■ **Task details**
Only the line containing "order date: 2021-10-03 -> 2021-09-27" and the lines after it, through the end of the data below, are to be returned, each exactly as it stands.

■ **Data to examine**
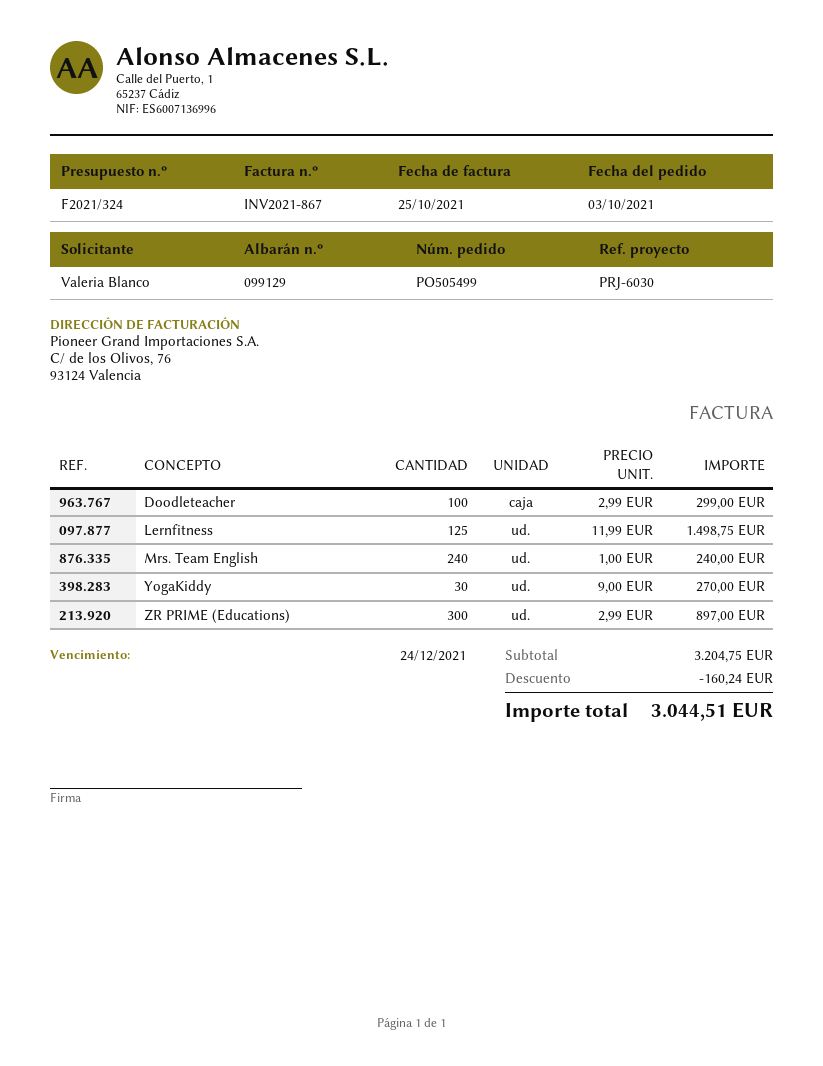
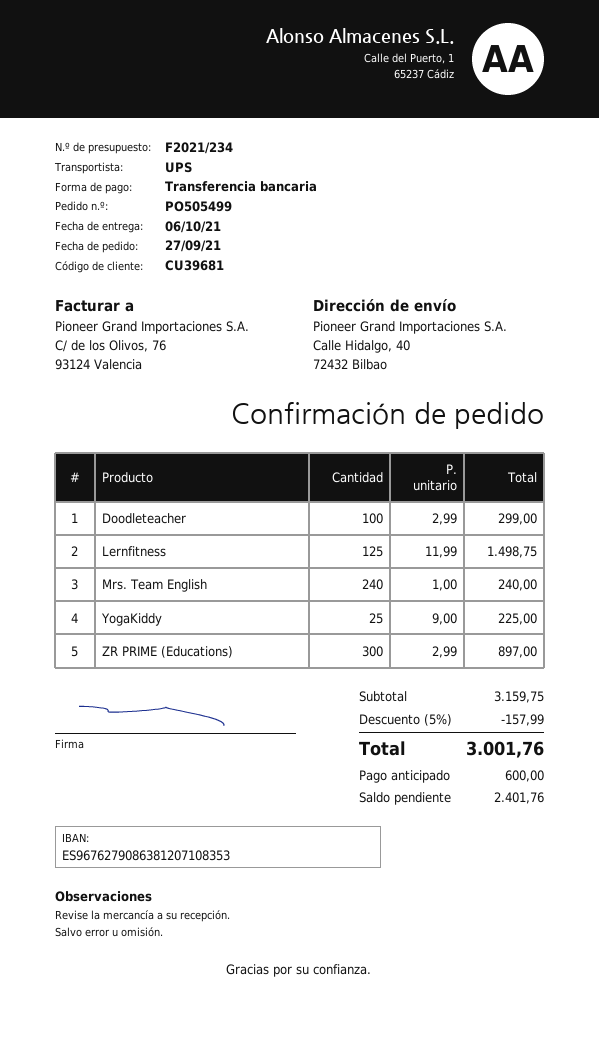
quote number: F2021/324 -> F2021/234
order date: 2021-10-03 -> 2021-09-27
YogaKiddy: 30 x 9.00 = 270.00 -> 25 x 9.00 = 225.00
subtotal: 3204.75 -> 3159.75
discount: 160.24 -> 157.99
total: 3044.51 -> 3001.76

■ **Answer section**
order date: 2021-10-03 -> 2021-09-27
YogaKiddy: 30 x 9.00 = 270.00 -> 25 x 9.00 = 225.00
subtotal: 3204.75 -> 3159.75
discount: 160.24 -> 157.99
total: 3044.51 -> 3001.76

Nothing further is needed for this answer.